What you need to do: Show each line of the listing in which the word "main" occurs.

Study material:
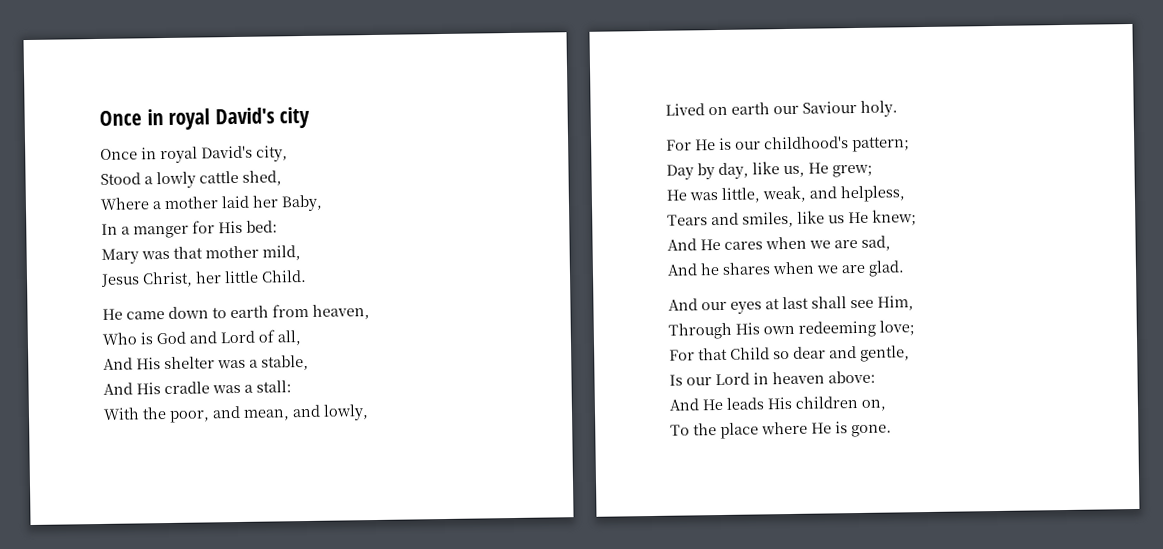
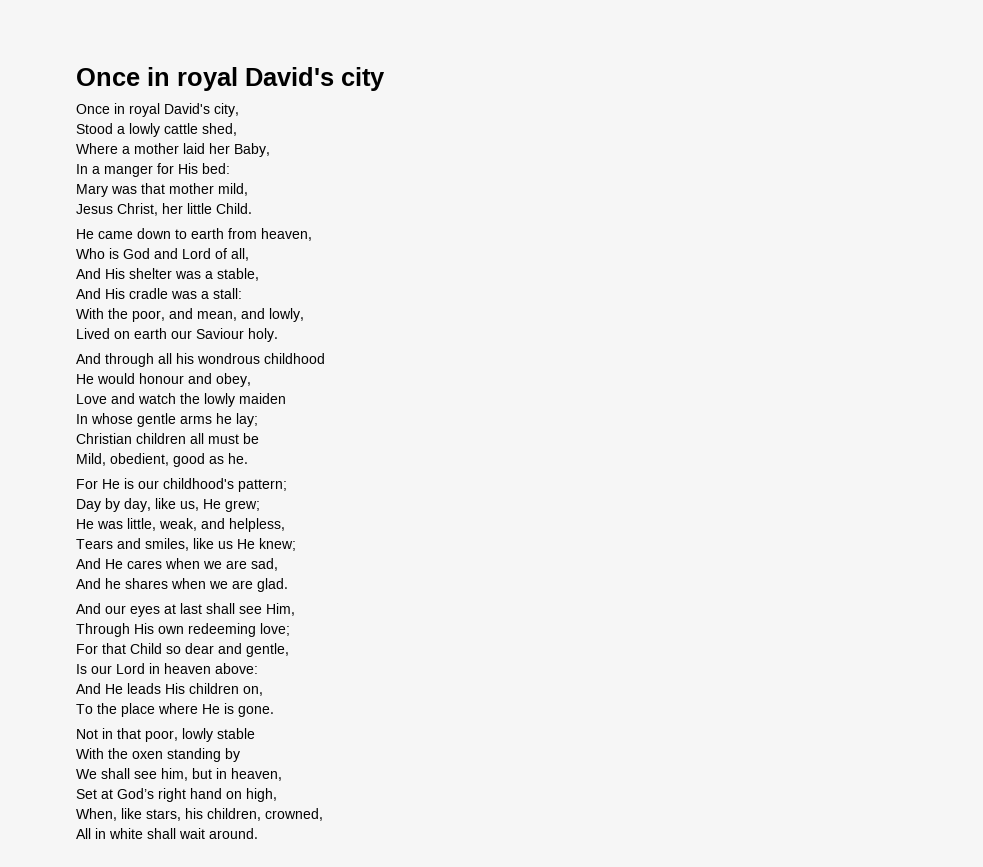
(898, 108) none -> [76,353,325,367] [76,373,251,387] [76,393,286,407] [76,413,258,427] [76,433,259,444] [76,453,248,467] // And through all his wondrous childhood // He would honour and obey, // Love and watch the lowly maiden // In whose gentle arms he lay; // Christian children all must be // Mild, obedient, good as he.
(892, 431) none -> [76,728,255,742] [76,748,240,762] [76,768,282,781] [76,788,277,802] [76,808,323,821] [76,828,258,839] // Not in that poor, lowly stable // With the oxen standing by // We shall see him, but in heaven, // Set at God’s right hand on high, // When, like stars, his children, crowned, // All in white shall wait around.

--

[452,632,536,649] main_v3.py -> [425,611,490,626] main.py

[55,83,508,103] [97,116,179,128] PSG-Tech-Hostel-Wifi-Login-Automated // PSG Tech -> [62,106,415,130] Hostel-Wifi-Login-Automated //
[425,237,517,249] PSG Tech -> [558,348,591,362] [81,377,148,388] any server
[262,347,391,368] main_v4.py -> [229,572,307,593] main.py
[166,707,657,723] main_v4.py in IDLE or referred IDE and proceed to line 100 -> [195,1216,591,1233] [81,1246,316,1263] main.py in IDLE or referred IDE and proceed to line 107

...

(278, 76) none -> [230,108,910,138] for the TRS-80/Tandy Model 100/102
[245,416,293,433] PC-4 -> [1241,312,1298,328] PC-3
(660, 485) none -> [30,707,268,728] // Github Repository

Solved problem:
[452,632,536,649] main_v3.py -> [425,611,490,626] main.py
[262,347,391,368] main_v4.py -> [229,572,307,593] main.py
[166,707,657,723] main_v4.py in IDLE or referred IDE and proceed to line 100 -> [195,1216,591,1233] [81,1246,316,1263] main.py in IDLE or referred IDE and proceed to line 107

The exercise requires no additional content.